O FEM carrega parte da responsabilidade por criar o “mundo fraturado” do qual ele tanto teme. Ele espera que o mundo entre na linha com as falsas “expectativas racionais” dos CEOs e corporações sob a pretensão que “não há alternativa”.

Ascensão da extrema-direita
Mas Donald Trump, Brexit, a ascensão da extrema-direita na Europa e em outros lugares do mundo e o aumento da turbulência geopolítica sugerem que os remédios do FEM são ineficazes.

Políticos autoritários estão ganhando terreno. Eles se alimentam do medo de imigrantes, países estrangeiros e dos pobres. Porém, o crescimento da extrema-direita é, na verdade, resultado da ideologia perversa abraçada pelos empresários e políticos que agora querem ignorar o que criaram.

Como o Prêmio Nobel da Economia Joseph Stiglitz disse, a agenda da globalização “foi formulada atrás de portas fechadas, por corporações. Foi uma agenda escrita por, e para, grandes corporações multinacionais, às custas dos trabalhadores e cidadãos comuns de toda parte”.
Foram os trabalhadores que sofreram desde o início. Sindicatos têm uma forma simples e direta para consertar o “mundo fraturado” descrito pela panelinha de Davos. Nós temos que reestruturar a vida política e econômica, sob a orientação da inclusão social e convivência.
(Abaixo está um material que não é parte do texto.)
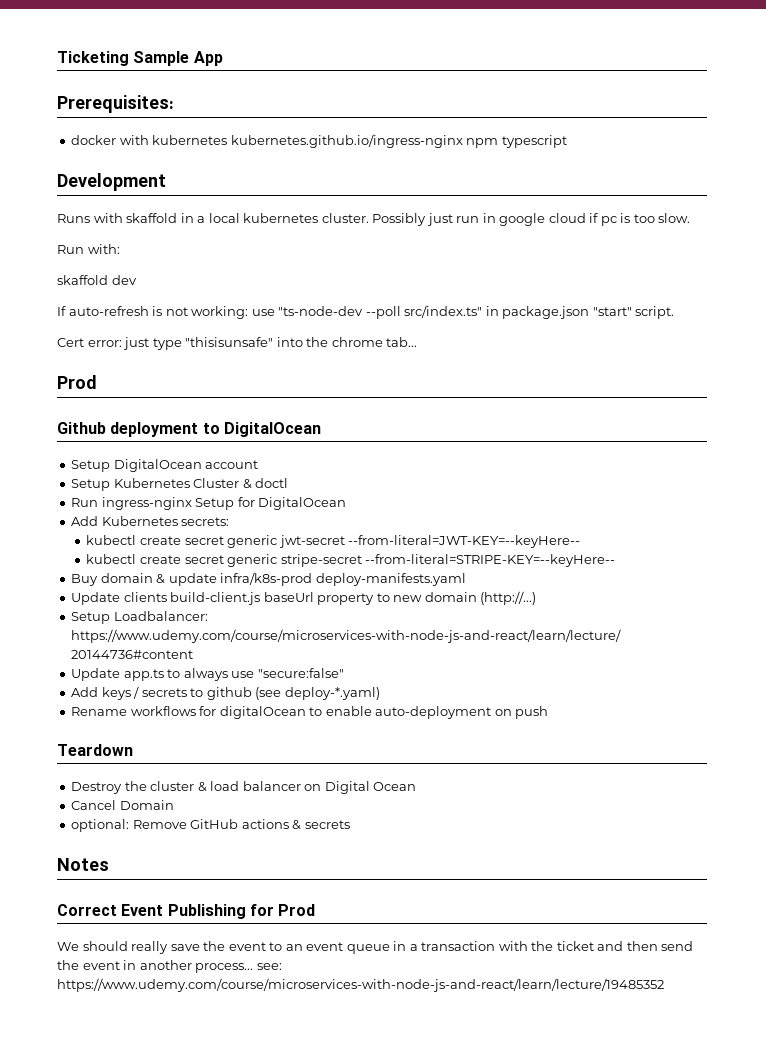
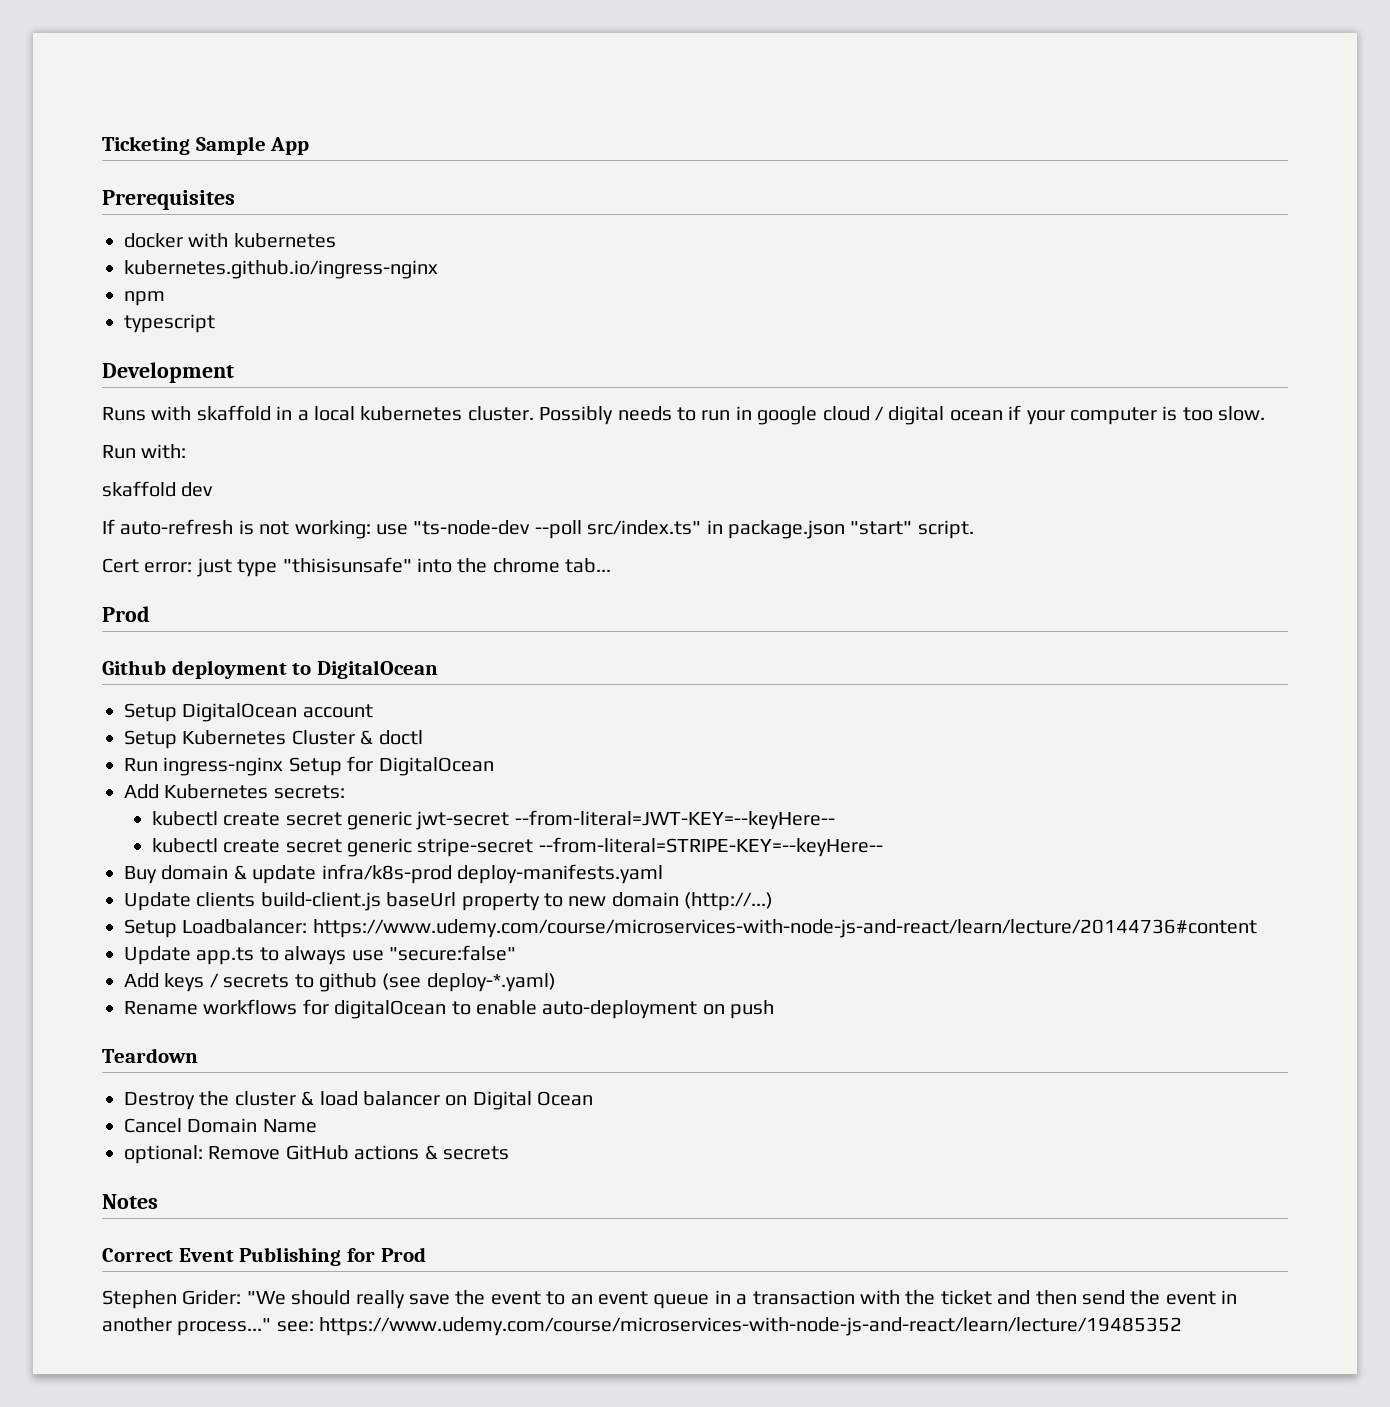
[57,95,174,113] Prerequisites: -> [102,190,235,210] Prerequisites
(228, 140) none -> (336, 240) //
(463, 141) none -> (438, 269) //
(499, 143) none -> (165, 298) //
[426,213,453,226] just -> [617,406,696,421] needs to
[589,213,617,226] if pc -> [874,405,1157,425] / digital ocean if your computer
(174, 805) none -> [262,1119,317,1133] Name
[57,942,79,951] We -> [102,1290,286,1309] Stephen Grider: "We
[195,963,254,973] process... -> [177,1318,272,1336] process..."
Mas isso só pode ser alcançado em uma democracia se nós reconquistarmos a soberania sobre a economia. E isto depende de sociedades elegendo democraticamente quais instituições multilaterais deveriam definir as regras do jogo global. O primeiro desafio é abrir a “caixa-preta” de uma economia dominada por finanças descontroladas, geridas pela turma dos CEOs de Davos. Podemos colocar isso na agenda do Fórum Econômico Mundial?

*CEO é a pessoa com maior autoridade na hierarquia operacional de uma organização. É o responsável pelas estratégias e pela visão da empresa.